A room at the center of the psychiatric ward with glass walls on three sides, the only room with a TV, the only room with magazines, the only room with movable furniture in which we were allowed to roam free. We called it “the fishbowl,” an arrangement so reminiscent of Foucault’s Panopticon that it was almost, almost funny. Nurses and counselors and psychiatrists could find us there, quickly and easily, to tell us when it was time for group therapy or meds or visitation hours or meals. They didn’t want us to miss anything.

Passing a note to a male patient on behalf of a female patient, Raquel, who was persuasive and full of swagger and drew fresh eyebrows on her face every morning. Being caught by a nurse and having to eat meals in my room for a day as punishment. Never being asked about this incident in rounds and rounds of therapy. Wondering what Raquel’s affliction was. Wondering what my affliction was.

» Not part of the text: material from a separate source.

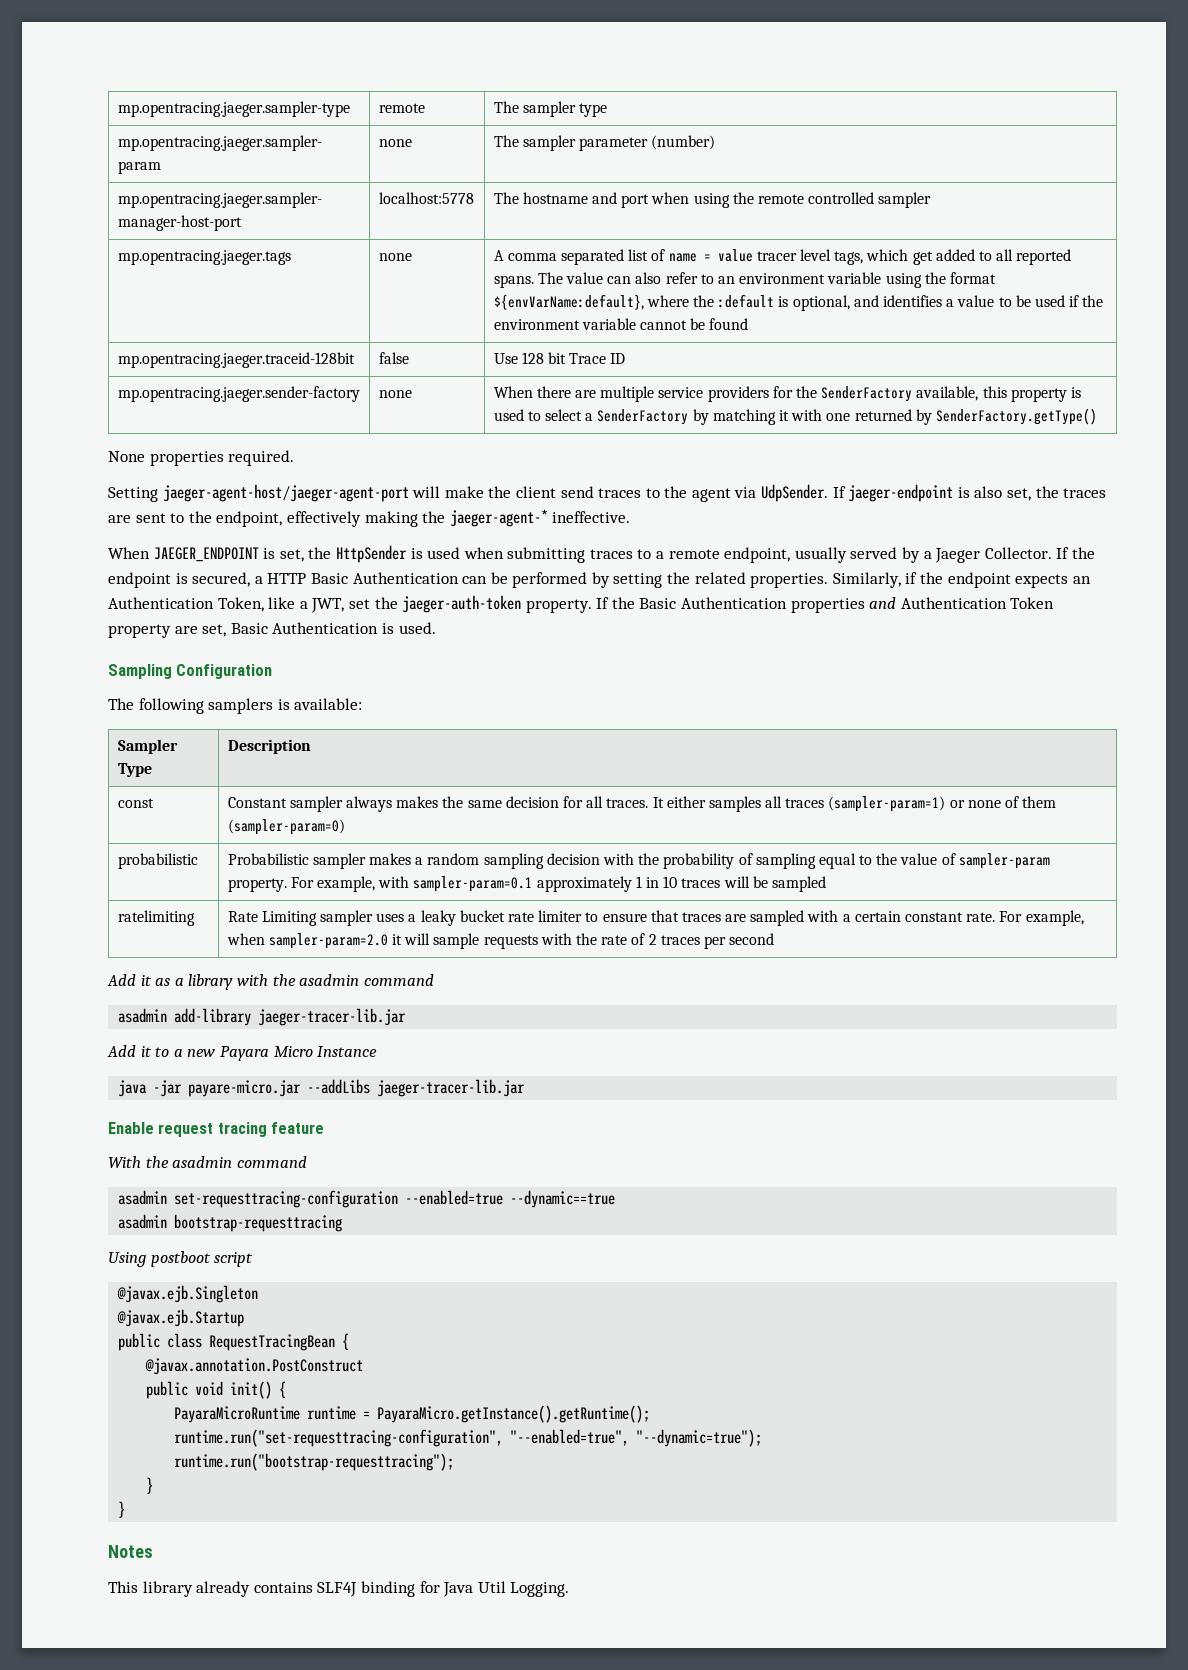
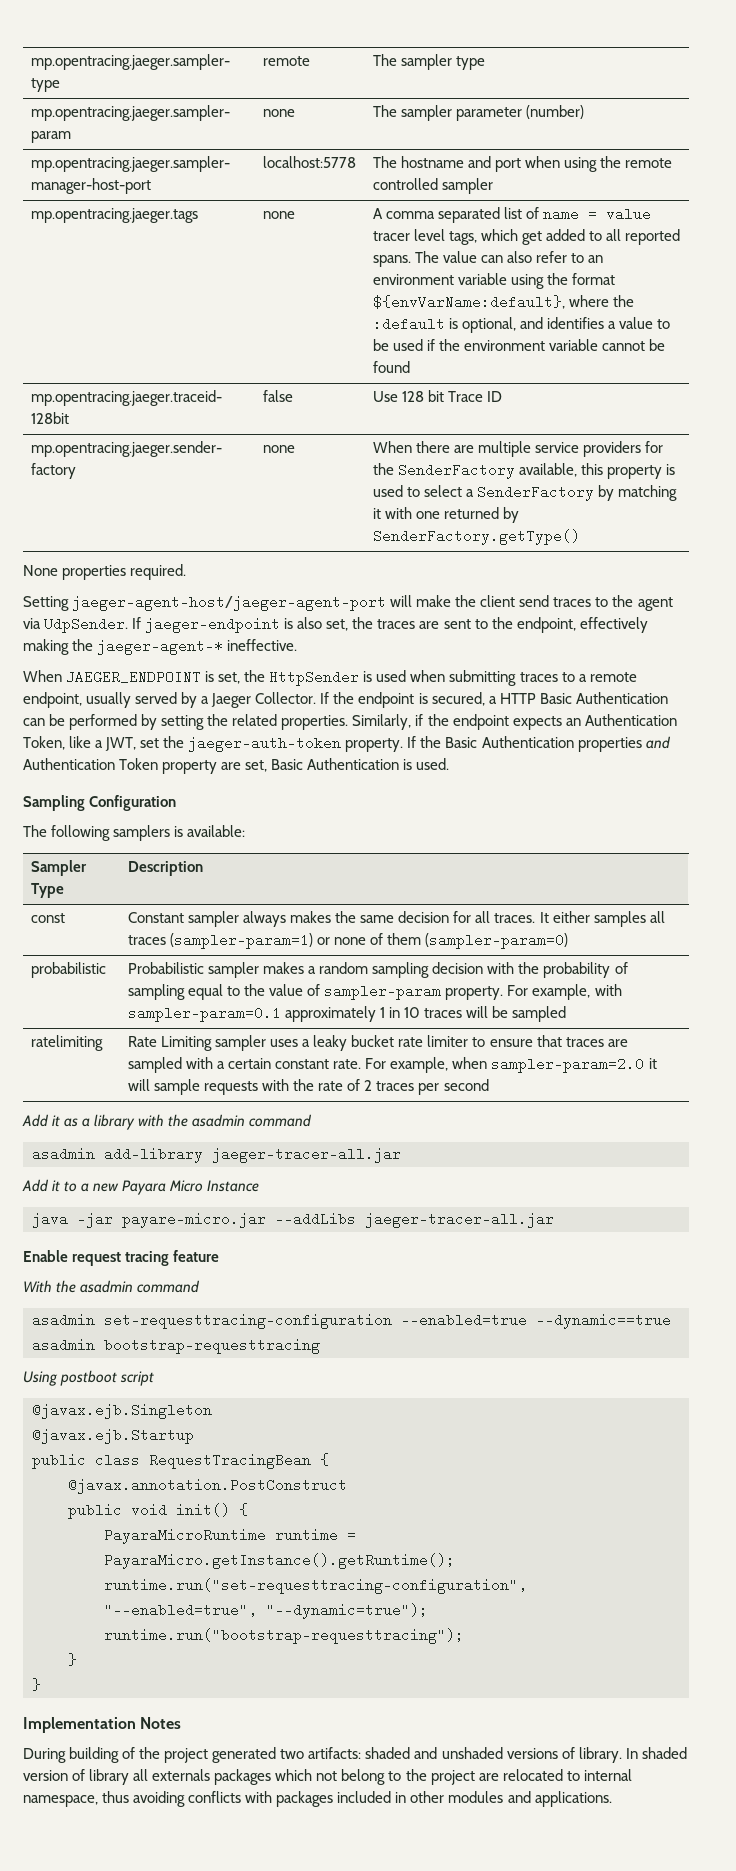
[258,1008,407,1026] jaeger-tracer-lib.jar -> [212,1147,401,1163] jaeger-tracer-all.jar
[377,1079,526,1097] jaeger-tracer-lib.jar -> [365,1212,554,1228] jaeger-tracer-all.jar
(126, 1509) none -> [23,1717,136,1733] Implementation
[108,1581,570,1597] This library already contains SLF4J binding for Java Util Logging. -> [23,1747,687,1763] [23,1769,632,1785] [23,1791,612,1807] During building of the project generated two artifacts: shaded and unshaded versions of library. In shaded version of library all externals packages which not belong to the project are relocated to internal namespace, thus avoiding conflicts with packages included in other modules and applications.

Wondering when I would get to go home.

Talking on the phone with an old boyfriend, a med student studying neuropsychology. He was looking up drug side effects for me. I told him the psychiatrist spent a few minutes asking broad questions and then prescribed me a cocktail of Xanax, Seroquel, and Lithium. The boyfriend told me Seroquel was classified as an anti-psychotic. Was that a diagnosis?

Having to keep my belongings in paper bags, and also having to use paper bags to throw away trash in my hospital room. Realizing after I was discharged that I accidentally tossed the paper bag with my stuff, but made it home with a mountain of used kleenex, magazine subscription cards, and gum wrappers.

Waiting in line for meds twice a day, morning and night. Washing them down with a gulp from a tiny Dixie cup and opening my mouth for inspection. Like a scene from One Flew Over the Cuckoo’s Nest.

Reading sonnets to pass the time, needing the structure of the language, needing the rhythm of syllables as a bolster against the chaos.

Wondering when I would get to go home.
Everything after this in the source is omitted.